More than just testing Abraham, God was showing what he planned to do for the World through Jesus. Abraham almost sacrificing his son Isaac is a picture of God sacrificing his own son, Jesus.

But in God’s case, the sacrifice is out of love for a world full of unruly people.

They refuse to understand, break their promises, are heartless, and have no mercy. They know God’s justice requires that those who do these things deserve to die, yet they do them anyway. Worse yet, they encourage others to do them, too.

(Romans 1:32 NLT)

God wants you to know how much he loves you. He loves you so much that he does not hold anything back from you–not even his only son. And clearly his love has nothing to do with your behavior, because God did not wait for people to ‘clean up their act’ before he made his sacrifice.

But God showed his great love for us by sending Christ to die for us while we were still sinners.

(Romans 5:8 NLT)

If you really think about it, sacrifice is all about love. Isn’t that a whole lot less scary?
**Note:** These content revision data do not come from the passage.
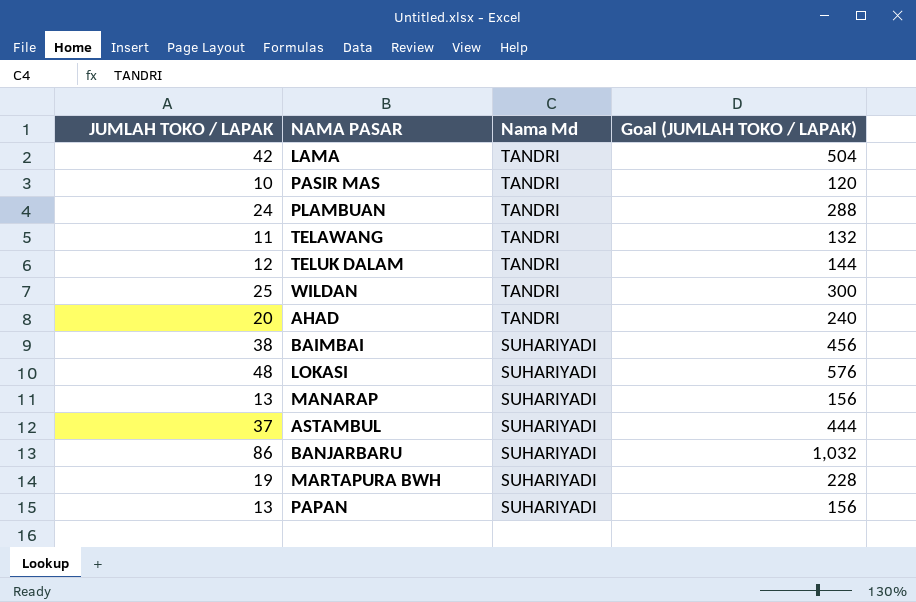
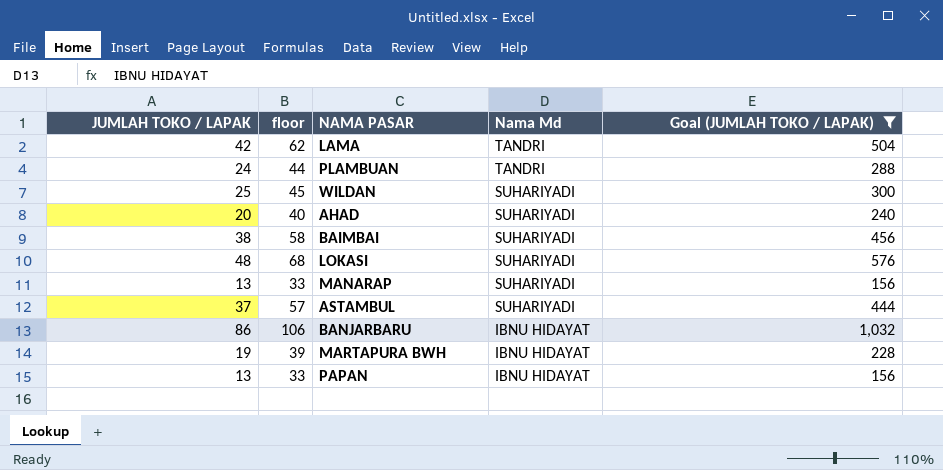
filter: none -> Goal (JUMLAH TOKO / LAPAK) >= 156
column floor | formula: none -> [JUMLAH TOKO / LAPAK] + 20
WILDAN | Nama Md: TANDRI -> SUHARIYADI
AHAD | Nama Md: TANDRI -> SUHARIYADI
BANJARBARU | Nama Md: SUHARIYADI -> IBNU HIDAYAT
MARTAPURA BWH | Nama Md: SUHARIYADI -> IBNU HIDAYAT
PAPAN | Nama Md: SUHARIYADI -> IBNU HIDAYAT

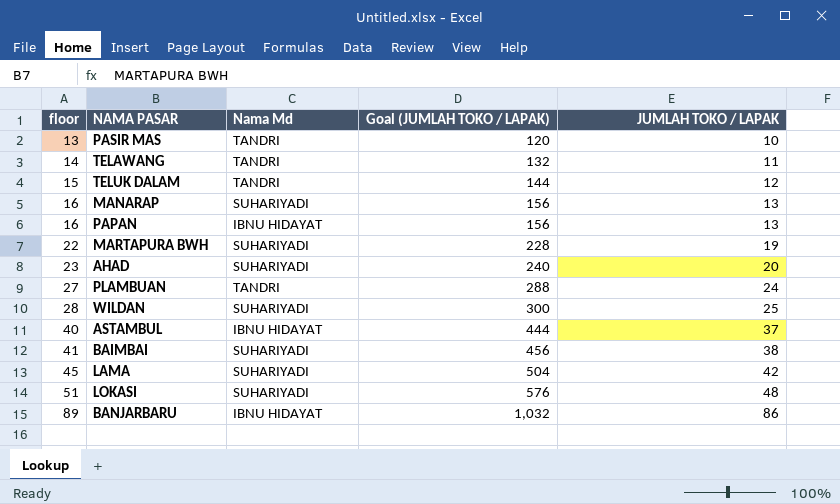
filter: Goal (JUMLAH TOKO / LAPAK) >= 156 -> none
row order: Nama Md descending -> floor ascending
column floor | formula: [JUMLAH TOKO / LAPAK] + 20 -> [JUMLAH TOKO / LAPAK] + 3
column JUMLAH TOKO / LAPAK | position: 1 -> 5
MARTAPURA BWH | Nama Md: IBNU HIDAYAT -> SUHARIYADI
ASTAMBUL | Nama Md: SUHARIYADI -> IBNU HIDAYAT
LAMA | Nama Md: TANDRI -> SUHARIYADI

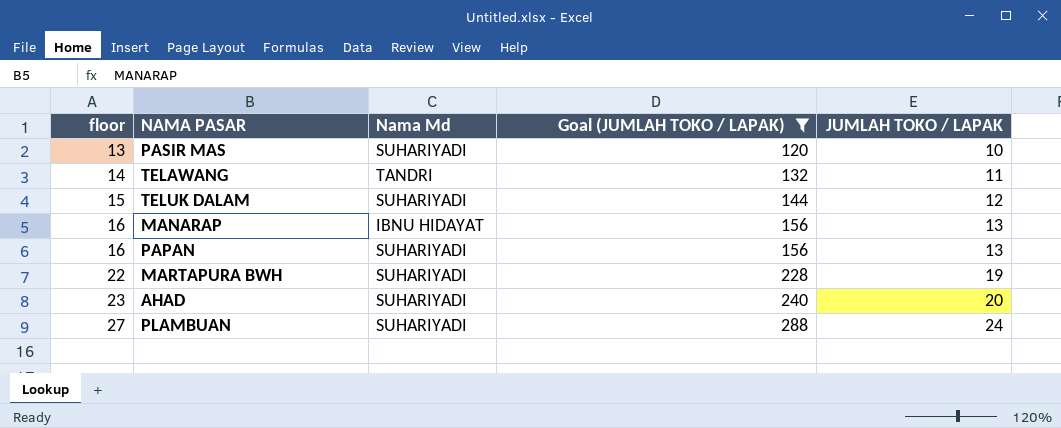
filter: none -> Goal (JUMLAH TOKO / LAPAK) <= 288
PASIR MAS | Nama Md: TANDRI -> SUHARIYADI
TELUK DALAM | Nama Md: TANDRI -> SUHARIYADI
MANARAP | Nama Md: SUHARIYADI -> IBNU HIDAYAT
PAPAN | Nama Md: IBNU HIDAYAT -> SUHARIYADI
PLAMBUAN | Nama Md: TANDRI -> SUHARIYADI

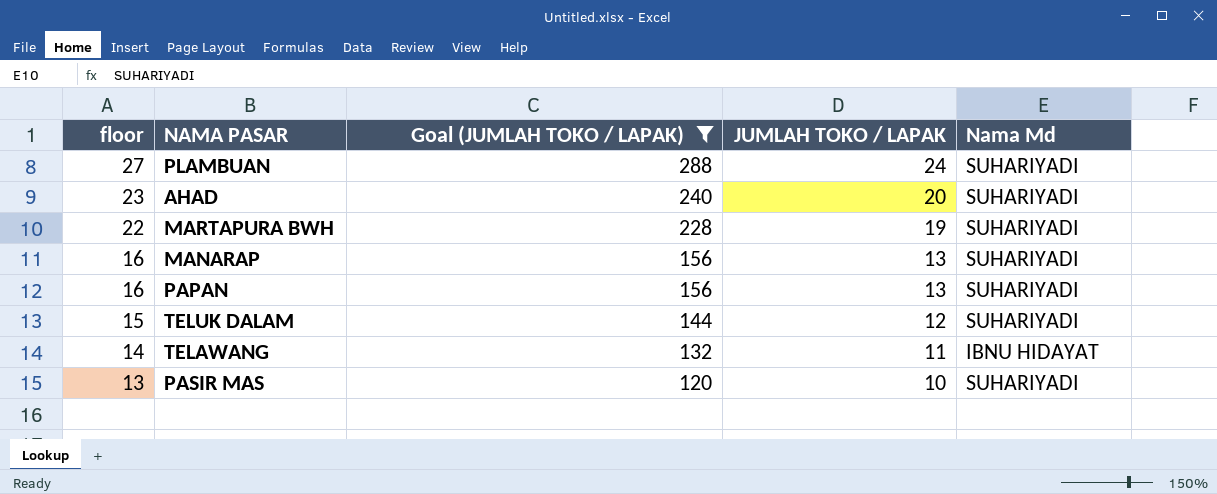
row order: floor ascending -> floor descending
column Nama Md | position: 3 -> 5
MANARAP | Nama Md: IBNU HIDAYAT -> SUHARIYADI
TELAWANG | Nama Md: TANDRI -> IBNU HIDAYAT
Questions for Group Discussion

  • What do you think of when you hear the word sacrifice? Ancient Pagans? Weight-loss plans? Sports training regimens?
  • Have you ever had to sacrifice something? If so, what? Sacrifice is giving up one thing for the sake of something else–what did you gain through your sacrifice? (What was that “something else?”)
  • Does sacrifice always ‘pay off?’ When you sacrifice something to gain something else, does it always result in something better?
  • What might be some ways to make necessary sacrifices easier? Is that even possible? Is it still a sacrifice if it doesn’t hurt to some extent?

Give it Up: Challenge

Oh, come on… You didn’t expect us to end all this discussion of sacrifice without challenging you to try it yourself, did you?

Here’s your challenge:

As Miriam and Emma did, pick a time interval (a week, a month, etc.) to give up something for something else. Then do it and write down your experience along the way.

Here are some tips to make this a good experience:

  • Give up something that is weighing you down. This way you can experience the freedom from the burden of whatever it is. Video games, unhealthy snacks, and social media are all examples. If you feel a strong urge to give up something beneficial (like basketball or playing the violin), pray about it first. And be sure to keep the time period reasonable.
  • Don’t go nuts on the time period. A year is probably too long. If a month seems like forever, do two weeks. Pick an interval that seems doable, yet still a challenge.

Be sure to make some written notes of your experience. You don’t have to keep a detailed journal, but you will want something down on paper (or on a hard drive) to look at later and learn from. You need the ability to objectively reflect on the experience after some time has passed to gain the greatest benefit.